Brightness Falls: Poems by Ellen Steinbaum








Brightness Falls, Poems by Ellen Steinbaum, CW Books, P.O. Box 541106, Cincinnati, OH 45254-1106, www.readcwbooks.com, 88 pages

Review by Barbara Bialick

Ellen Steinbaum, known in the Boston area as the former literary columnist for the Boston Globe, is now the author of her third collection of poetry, Brightness Falls.  Gail Mazur has written that this collection “maps the brave, risky journey from bereavement to the "stunned contentment of new love.”

“Last night his late wife/came to him in a dream/then slid away, kept/slipping out of reach/down foreign streets/while I slept beside him…” writes Steinbaum, whose own late husband “calls to me from time/to time, wants help/finding his cufflinks, keys.”

A big part of relationships is where you go together.

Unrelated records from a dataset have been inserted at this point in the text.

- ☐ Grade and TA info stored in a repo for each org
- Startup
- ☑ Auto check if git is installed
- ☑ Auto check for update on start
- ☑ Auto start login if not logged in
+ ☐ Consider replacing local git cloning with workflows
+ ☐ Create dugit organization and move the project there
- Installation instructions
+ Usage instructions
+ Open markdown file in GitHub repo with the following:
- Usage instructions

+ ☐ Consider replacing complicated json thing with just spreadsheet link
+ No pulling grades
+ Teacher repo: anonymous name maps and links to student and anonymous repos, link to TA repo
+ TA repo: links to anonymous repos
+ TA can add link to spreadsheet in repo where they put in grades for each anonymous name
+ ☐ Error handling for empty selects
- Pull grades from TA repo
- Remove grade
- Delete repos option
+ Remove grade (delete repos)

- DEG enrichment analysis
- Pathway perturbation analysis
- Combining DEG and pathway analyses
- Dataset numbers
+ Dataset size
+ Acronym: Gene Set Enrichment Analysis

Boston area readers would be intrigued by the poem “Shopping at Bread and Circus after/Hearing a Poet Read Poems about/her Trip to the Low Impact/Wilderness.” Steinbaum pens “we glide down aisles/smile beatific thoughts pure/our Saabs and Volvos parked outside/bumper-stickered ‘Free Tibet’/…shelf life is short here/infant eggplants artichokes zucchini/reaching their destinies fast/baby spinach ripped/from its mother earth…”

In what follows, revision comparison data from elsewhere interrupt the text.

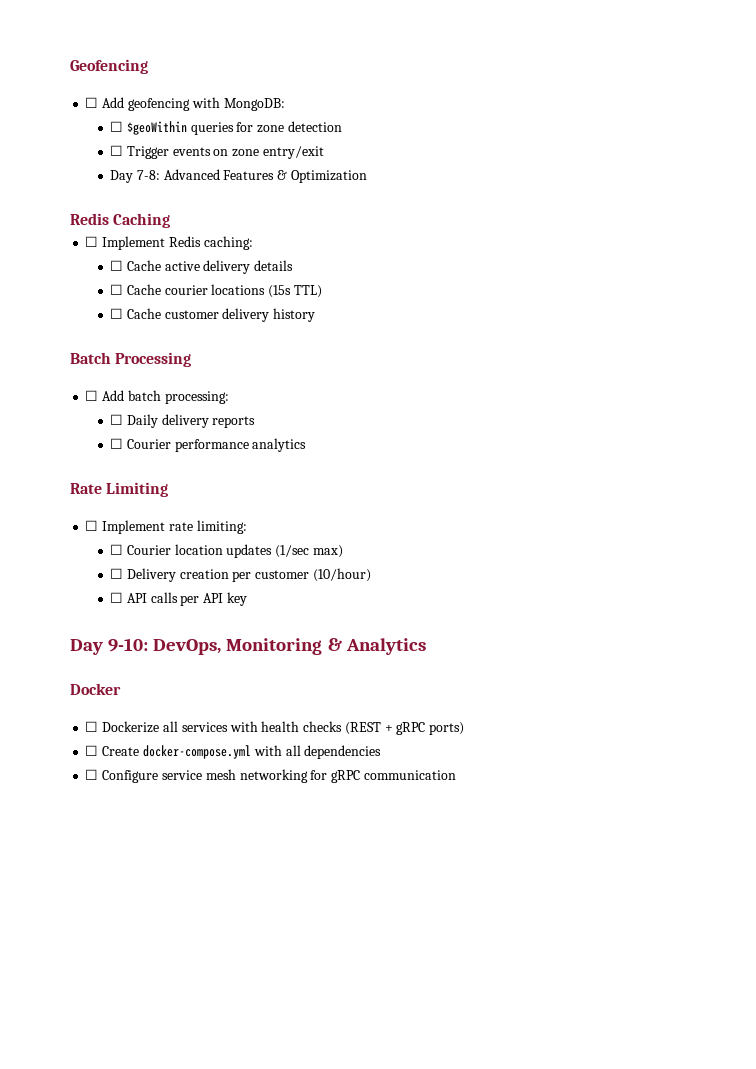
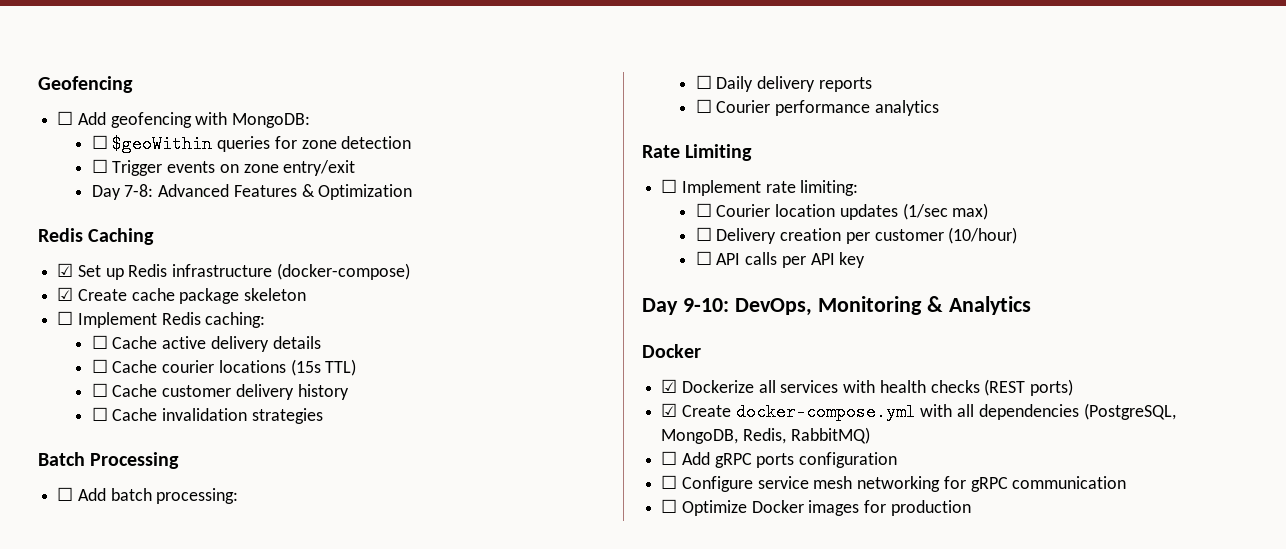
+ ☑ Set up Redis infrastructure (docker-compose)
+ ☑ Create cache package skeleton
+ ☐ Cache invalidation strategies
- ☐ Dockerize all services with health checks (REST + gRPC ports)
+ ☑ Dockerize all services with health checks (REST ports)
- ☐ Create docker-compose.yml with all dependencies
+ ☑ Create docker-compose.yml with all dependencies (PostgreSQL, MongoDB, Redis, RabbitMQ)
+ ☐ Add gRPC ports configuration
+ ☐ Optimize Docker images for production

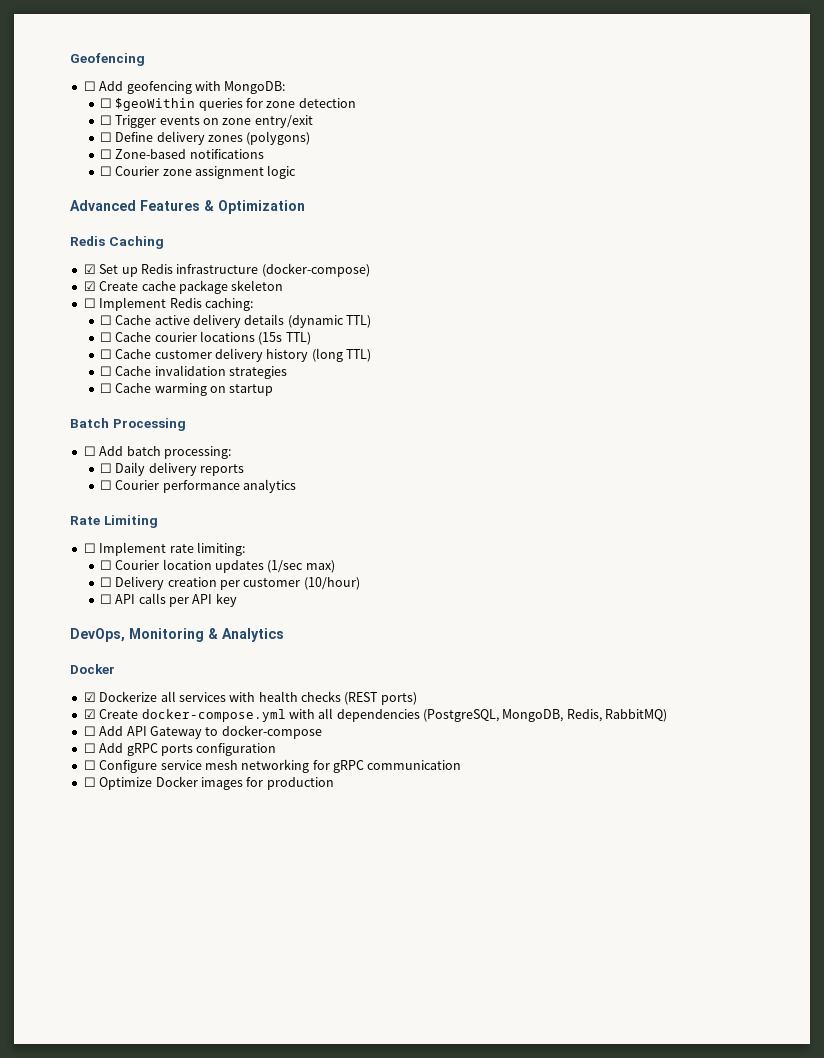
- Day 7-8: Advanced Features & Optimization
+ ☐ Define delivery zones (polygons)
+ ☐ Zone-based notifications
+ ☐ Courier zone assignment logic
+ Advanced Features & Optimization
- ☐ Cache active delivery details
+ ☐ Cache active delivery details (dynamic TTL)
- ☐ Cache customer delivery history
+ ☐ Cache customer delivery history (long TTL)
+ ☐ Cache warming on startup
- Day 9-10: DevOps, Monitoring & Analytics
+ DevOps, Monitoring & Analytics
+ ☐ Add API Gateway to docker-compose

She takes us around New England, where in “Thursday, February, New England” “It has snowed more than seems possible…” and to Boston from Cambridge in the cover poem, “Brightness Falls” in which “the Red Line train/rises out of the tunnel just past/Kendall Square Station,/crosses the Longfellow Bridge,/sunlight glinting off the/Charles and the hammered gold/State House dome….”

The metaphorical atmosphere in “A Hundred Forevers” rounds out the end of the book, where the author is buying the desire to have love last “forever” when she purchases one hundred Forever stamps at the U.S. Post Office: “Can I exchange this and for/just two dollars more have/a hundred forevers./Forever—not, we know, a word/to be believed: a note held on/past breath, the Dennis beach/beyond the oyster beds where/sand blurs into fog, or the/unlikeliness of this—our stunned contentment that/has not, as yet, eroded into boredom, irritation, those sodden,/all-too-human stats that could/unspangle our small future. But/the enormity turns doubt aside: in this quantity,/no option but belief.”


Ellen Steinbaum, who lives in Cambridge, Massachusetts, grew up in Wilmington, Delaware. Besides her past post at the Boston Globe newspaper in Boston, Steinbaum writes a blog called Reading and Writing and the Occasional Recipe—at ellensteinbaum.com.  Her two previous collections are Afterwards and Container Gardening.  She also wrote a one-person play, CenterPiece.